The task: Look through the entries below for the line with "- In a single-seat" and the line with "- For example, the", then give again exactly those two lines and all lines between them, minus the pictures.

[Content revision data]
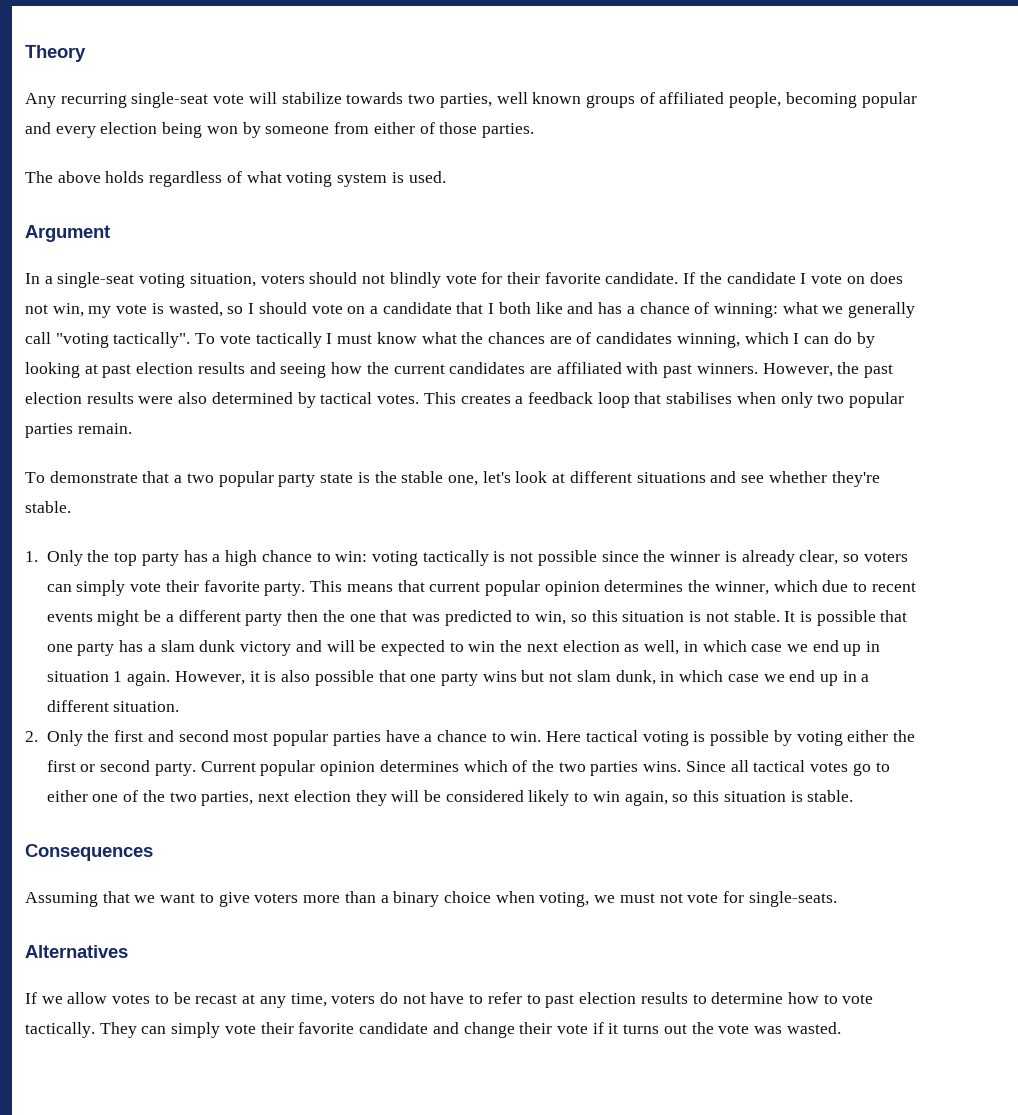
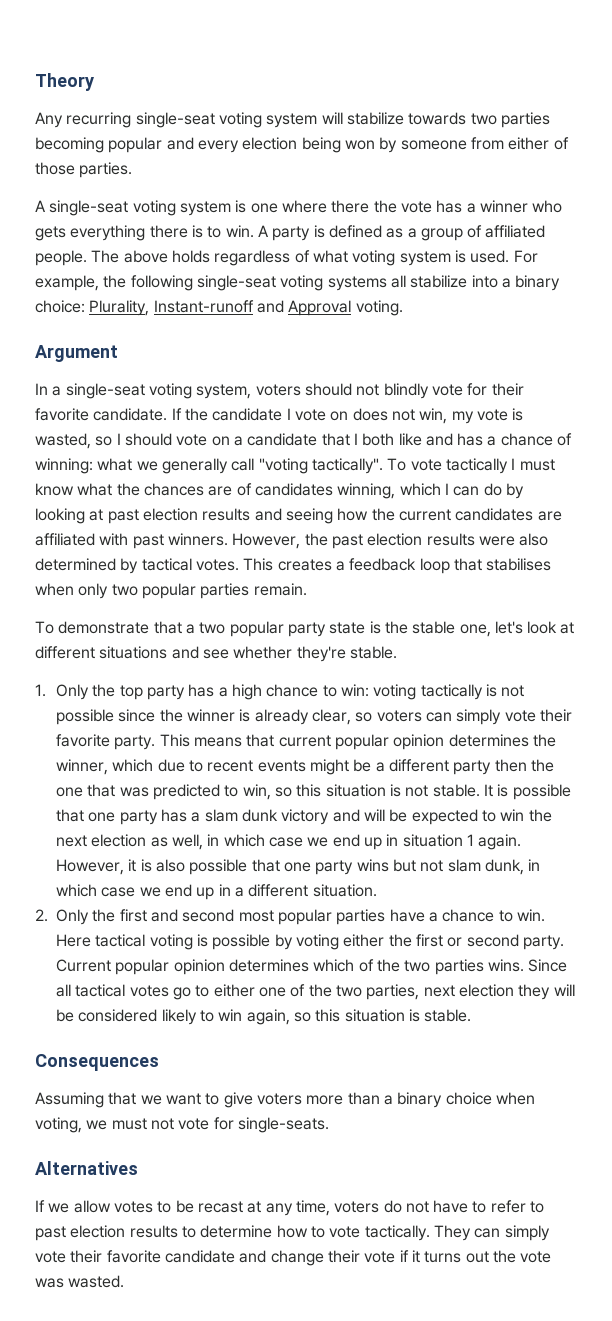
- Any recurring single-seat vote will stabilize towards two parties, well known groups of affiliated people, becoming popular and every election being won by someone from either of those parties.
+ Any recurring single-seat voting system will stabilize towards two parties becoming popular and every election being won by someone from either of those parties.
+ A single-seat voting system is one where there the vote has a winner who gets everything there is to win. A party is defined as a group of affiliated people.
+ For example, the following single-seat voting systems all stabilize into a binary choice: Plurality, Instant-runoff and Approval voting.
- In a single-seat voting situation, voters should not blindly vote for their favorite candidate.
+ In a single-seat voting system, voters should not blindly vote for their favorite candidate.

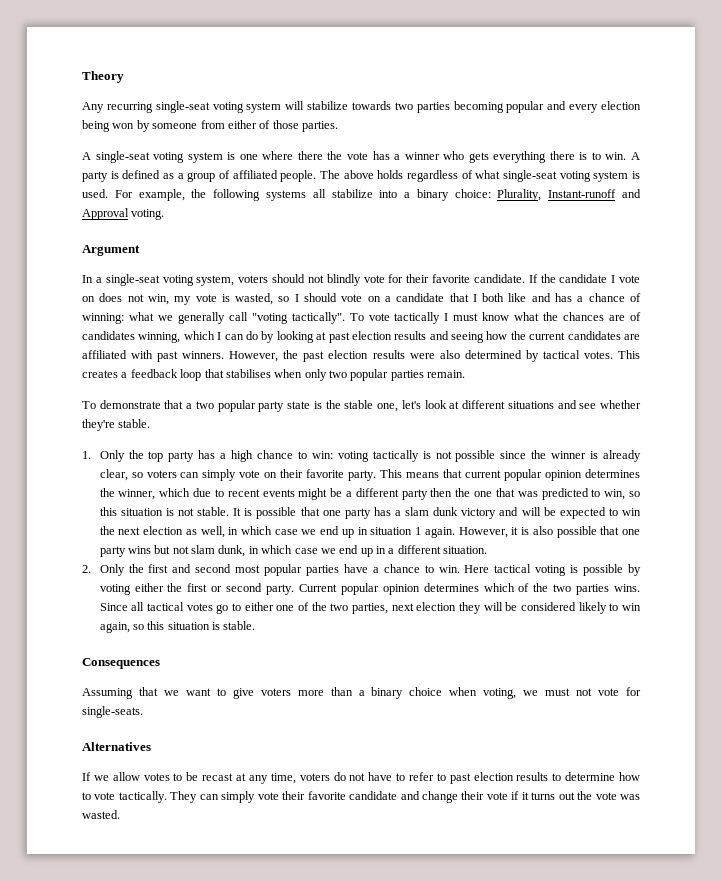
- The above holds regardless of what voting system is used.
+ The above holds regardless of what single-seat voting system is used.
- For example, the following single-seat voting systems all stabilize into a binary choice: Plurality, Instant-runoff and Approval voting.
+ For example, the following systems all stabilize into a binary choice: Plurality, Instant-runoff and Approval voting.
- 1. Only the top party has a high chance to win: voting tactically is not possible since the winner is already clear, so voters can simply vote their favorite party.
+ 1. Only the top party has a high chance to win: voting tactically is not possible since the winner is already clear, so voters can simply vote on their favorite party.

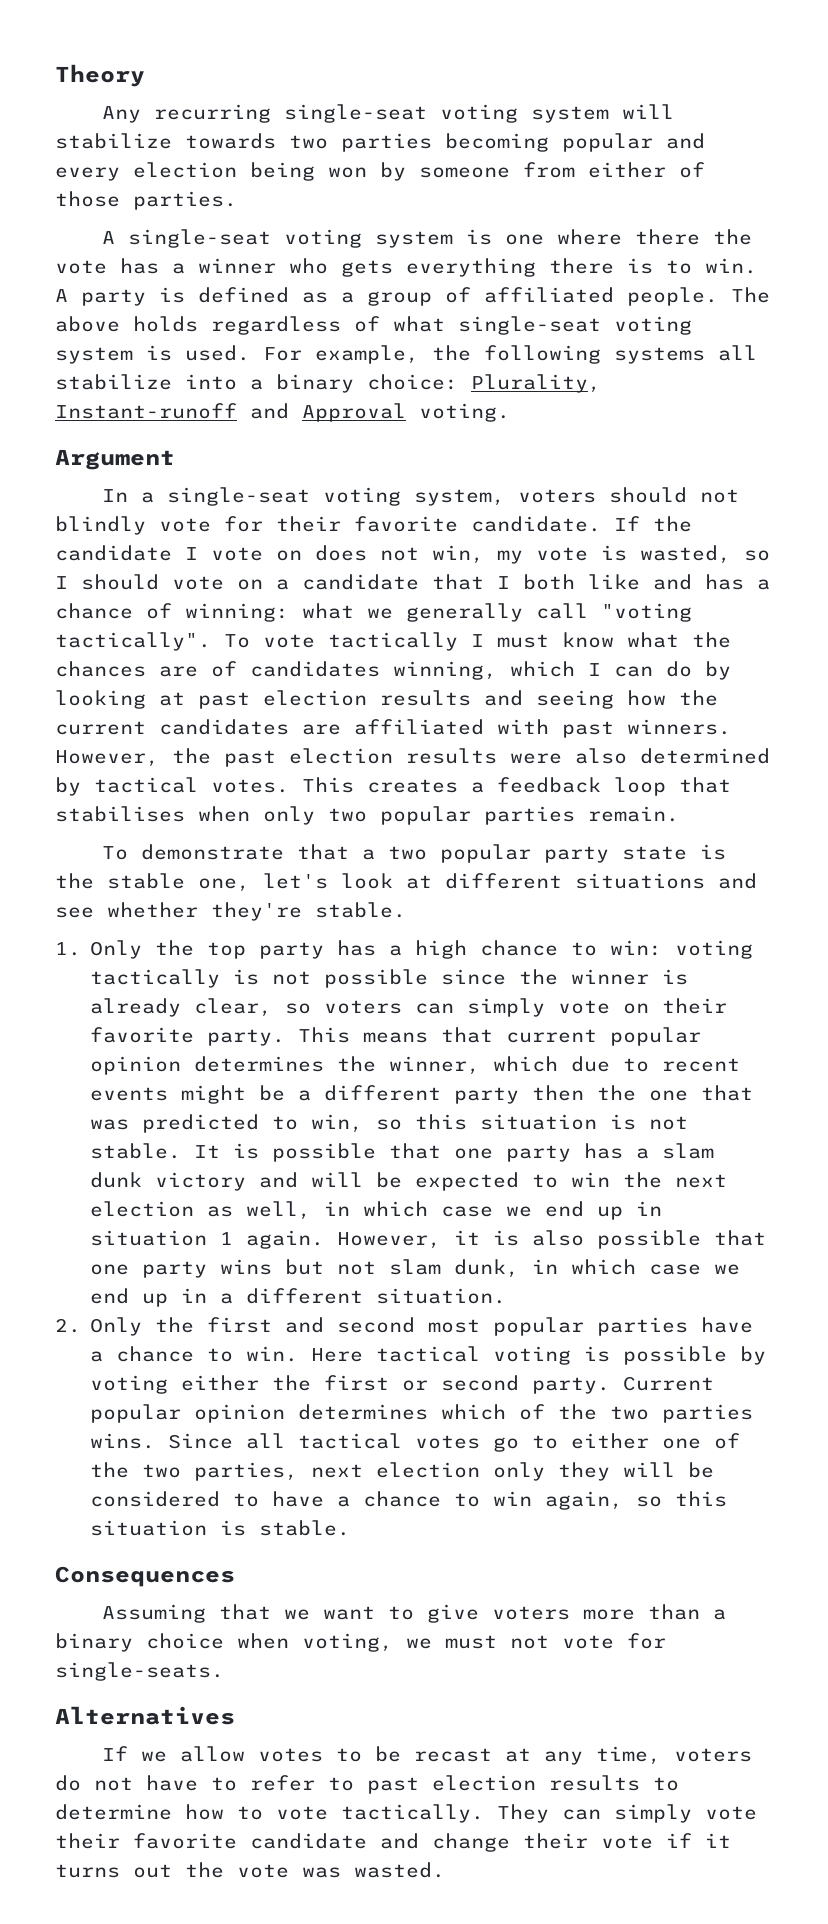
- Since all tactical votes go to either one of the two parties, next election they will be considered likely to win again, so this situation is stable.
+ Since all tactical votes go to either one of the two parties, next election only they will be considered to have a chance to win again, so this situation is stable.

Your response:
- In a single-seat voting situation, voters should not blindly vote for their favorite candidate.
+ In a single-seat voting system, voters should not blindly vote for their favorite candidate.

- The above holds regardless of what voting system is used.
+ The above holds regardless of what single-seat voting system is used.
- For example, the following single-seat voting systems all stabilize into a binary choice: Plurality, Instant-runoff and Approval voting.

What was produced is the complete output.